Please write out all the entries exactly, without the pictures.

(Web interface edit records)
• • •
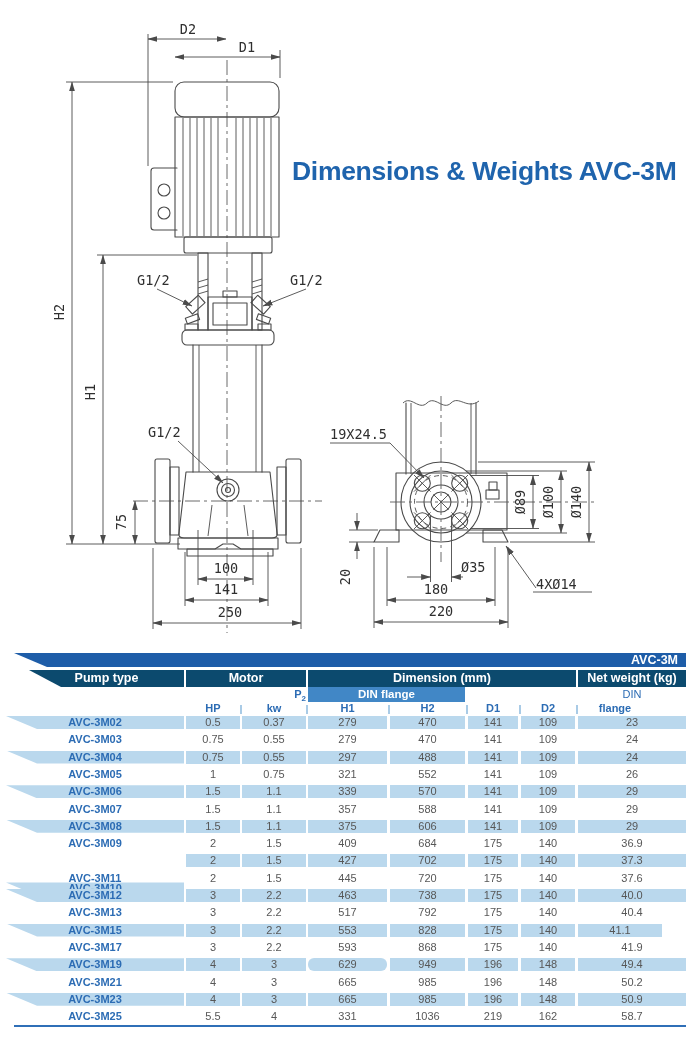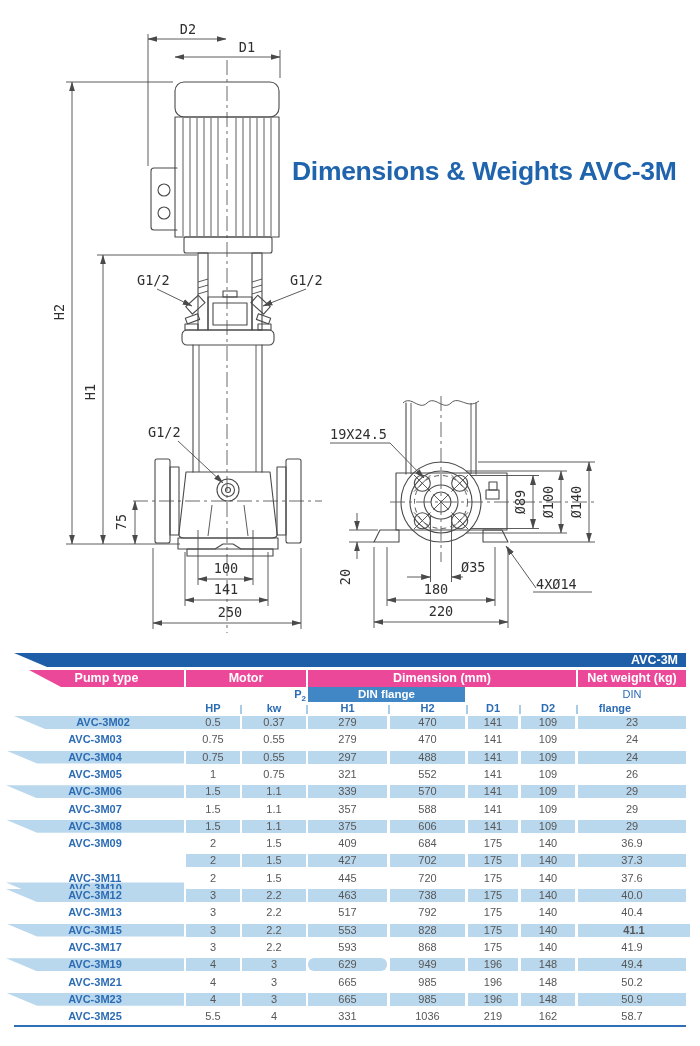--- a/index.html
+++ b/index.html
@@ -17,21 +17,21 @@
          font-size:15px;color:#333;line-height:1.55;white-space:nowrap;}
   .fnote .l2{margin-left:21px;}
 
   
   .spec-table{position:absolute;left:0;top:653px;width:700px;height:393px;font-size:11px;}
   .t-bar{position:absolute;left:14px;top:0;width:672px;height:14px;background:#1e5da8;
          clip-path:polygon(0 0,100% 0,100% 100%,33px 100%);
          color:#fff;font-weight:bold;font-size:12.5px;line-height:14px;text-align:right;}
   .t-bar span{padding-right:8px;}
   .t-head{position:absolute;left:0;top:17px;width:700px;height:17px;}
-  .h-cell{position:absolute;top:0;height:17px;line-height:17px;background:#ec4899;color:#fff;
+  .h-cell{position:absolute;top:0;height:17px;line-height:17px;background:#0c4a6e;color:#fff;
           font-weight:bold;font-size:12.5px;text-align:center;}
   .h-pump{left:29px;width:155px;clip-path:polygon(0 0,100% 0,100% 100%,32px 100%);}
   .h-motor{left:186px;width:120px;}
   .h-dim{left:308px;width:268px;}
   .h-wt{left:578px;width:108px;}
   .t-sub1{position:absolute;left:0;top:34px;width:700px;height:15px;}
   .s-p2{position:absolute;left:186px;width:120px;top:0;height:15px;line-height:15px;
         text-align:right;color:#2c6cb4;font-weight:bold;font-size:11px;}
   .s-p2 sub{font-size:8px;}
   .s-dinflange{position:absolute;left:308px;width:157px;top:0;height:15px;line-height:15px;
@@ -282,21 +282,21 @@
       <div class="s2" style="left:561px;width:108px;">flange</div>
       <div class="tick" style="left:240px;"></div>
       <div class="tick" style="left:306px;"></div>
       <div class="tick" style="left:388px;"></div>
       <div class="tick" style="left:466px;"></div>
       <div class="tick" style="left:519px;"></div>
       <div class="tick" style="left:576px;"></div>
     </div>
     <div class="t-body">
         <div class="t-row shaded" style="top: 0px;">
-          <div class="t-cell pump" style="left: 14px; width: 178px;">AVC-3M02</div>
+          <div class="t-cell pump" style="left: 6px; width: 178px;">AVC-3M02</div>
           <div class="t-cell" style="left: 186px; width: 54px;">0.5</div>
           <div class="t-cell" style="left: 242px; width: 64px;">0.37</div>
           <div class="t-cell" style="left: 308px; width: 79px;">279</div>
           <div class="t-cell" style="left: 390px; width: 75px;">470</div>
           <div class="t-cell" style="left: 468px; width: 50px;">141</div>
           <div class="t-cell" style="left: 521px; width: 54px;">109</div>
           <div class="t-cell" style="left: 578px; width: 108px;">23</div>
         </div>
         <div class="t-row" style="top: 17.3px;">
           <div class="t-cell pump" style="left: 6px; width: 178px;">AVC-3M03</div>
@@ -409,21 +409,21 @@
           <div class="t-cell" style="left: 578px; width: 108px;">40.4</div>
         </div>
         <div class="t-row shaded" style="top: 207.6px;">
           <div class="t-cell pump" style="left: 6px; width: 178px;">AVC-3M15</div>
           <div class="t-cell" style="left: 186px; width: 54px;">3</div>
           <div class="t-cell" style="left: 242px; width: 64px;">2.2</div>
           <div class="t-cell" style="left: 308px; width: 79px;">553</div>
           <div class="t-cell" style="left: 390px; width: 75px;">828</div>
           <div class="t-cell" style="left: 468px; width: 50px;">175</div>
           <div class="t-cell" style="left: 521px; width: 54px;">140</div>
-          <div class="t-cell" style="left: 578px; width: 112px; font-weight: bold;">41.1</div>
+          <div class="t-cell" style="left: 578px; width: 84px;">41.1</div>
         </div>
         <div class="t-row" style="top: 224.9px;">
           <div class="t-cell pump" style="left: 6px; width: 178px;">AVC-3M17</div>
           <div class="t-cell" style="left: 186px; width: 54px;">3</div>
           <div class="t-cell" style="left: 242px; width: 64px;">2.2</div>
           <div class="t-cell" style="left: 308px; width: 79px;">593</div>
           <div class="t-cell" style="left: 390px; width: 75px;">868</div>
           <div class="t-cell" style="left: 468px; width: 50px;">175</div>
           <div class="t-cell" style="left: 521px; width: 54px;">140</div>
           <div class="t-cell" style="left: 578px; width: 108px;">41.9</div>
• • •
◆ Answer to this task:
--- a/index.html
+++ b/index.html
@@ -17,21 +17,21 @@
          font-size:15px;color:#333;line-height:1.55;white-space:nowrap;}
   .fnote .l2{margin-left:21px;}
 
   
   .spec-table{position:absolute;left:0;top:653px;width:700px;height:393px;font-size:11px;}
   .t-bar{position:absolute;left:14px;top:0;width:672px;height:14px;background:#1e5da8;
          clip-path:polygon(0 0,100% 0,100% 100%,33px 100%);
          color:#fff;font-weight:bold;font-size:12.5px;line-height:14px;text-align:right;}
   .t-bar span{padding-right:8px;}
   .t-head{position:absolute;left:0;top:17px;width:700px;height:17px;}
-  .h-cell{position:absolute;top:0;height:17px;line-height:17px;background:#ec4899;color:#fff;
+  .h-cell{position:absolute;top:0;height:17px;line-height:17px;background:#0c4a6e;color:#fff;
           font-weight:bold;font-size:12.5px;text-align:center;}
   .h-pump{left:29px;width:155px;clip-path:polygon(0 0,100% 0,100% 100%,32px 100%);}
   .h-motor{left:186px;width:120px;}
   .h-dim{left:308px;width:268px;}
   .h-wt{left:578px;width:108px;}
   .t-sub1{position:absolute;left:0;top:34px;width:700px;height:15px;}
   .s-p2{position:absolute;left:186px;width:120px;top:0;height:15px;line-height:15px;
         text-align:right;color:#2c6cb4;font-weight:bold;font-size:11px;}
   .s-p2 sub{font-size:8px;}
   .s-dinflange{position:absolute;left:308px;width:157px;top:0;height:15px;line-height:15px;
@@ -282,21 +282,21 @@
       <div class="s2" style="left:561px;width:108px;">flange</div>
       <div class="tick" style="left:240px;"></div>
       <div class="tick" style="left:306px;"></div>
       <div class="tick" style="left:388px;"></div>
       <div class="tick" style="left:466px;"></div>
       <div class="tick" style="left:519px;"></div>
       <div class="tick" style="left:576px;"></div>
     </div>
     <div class="t-body">
         <div class="t-row shaded" style="top: 0px;">
-          <div class="t-cell pump" style="left: 14px; width: 178px;">AVC-3M02</div>
+          <div class="t-cell pump" style="left: 6px; width: 178px;">AVC-3M02</div>
           <div class="t-cell" style="left: 186px; width: 54px;">0.5</div>
           <div class="t-cell" style="left: 242px; width: 64px;">0.37</div>
           <div class="t-cell" style="left: 308px; width: 79px;">279</div>
           <div class="t-cell" style="left: 390px; width: 75px;">470</div>
           <div class="t-cell" style="left: 468px; width: 50px;">141</div>
           <div class="t-cell" style="left: 521px; width: 54px;">109</div>
           <div class="t-cell" style="left: 578px; width: 108px;">23</div>
         </div>
         <div class="t-row" style="top: 17.3px;">
           <div class="t-cell pump" style="left: 6px; width: 178px;">AVC-3M03</div>
@@ -409,21 +409,21 @@
           <div class="t-cell" style="left: 578px; width: 108px;">40.4</div>
         </div>
         <div class="t-row shaded" style="top: 207.6px;">
           <div class="t-cell pump" style="left: 6px; width: 178px;">AVC-3M15</div>
           <div class="t-cell" style="left: 186px; width: 54px;">3</div>
           <div class="t-cell" style="left: 242px; width: 64px;">2.2</div>
           <div class="t-cell" style="left: 308px; width: 79px;">553</div>
           <div class="t-cell" style="left: 390px; width: 75px;">828</div>
           <div class="t-cell" style="left: 468px; width: 50px;">175</div>
           <div class="t-cell" style="left: 521px; width: 54px;">140</div>
-          <div class="t-cell" style="left: 578px; width: 112px; font-weight: bold;">41.1</div>
+          <div class="t-cell" style="left: 578px; width: 84px;">41.1</div>
         </div>
         <div class="t-row" style="top: 224.9px;">
           <div class="t-cell pump" style="left: 6px; width: 178px;">AVC-3M17</div>
           <div class="t-cell" style="left: 186px; width: 54px;">3</div>
           <div class="t-cell" style="left: 242px; width: 64px;">2.2</div>
           <div class="t-cell" style="left: 308px; width: 79px;">593</div>
           <div class="t-cell" style="left: 390px; width: 75px;">868</div>
           <div class="t-cell" style="left: 468px; width: 50px;">175</div>
           <div class="t-cell" style="left: 521px; width: 54px;">140</div>
           <div class="t-cell" style="left: 578px; width: 108px;">41.9</div>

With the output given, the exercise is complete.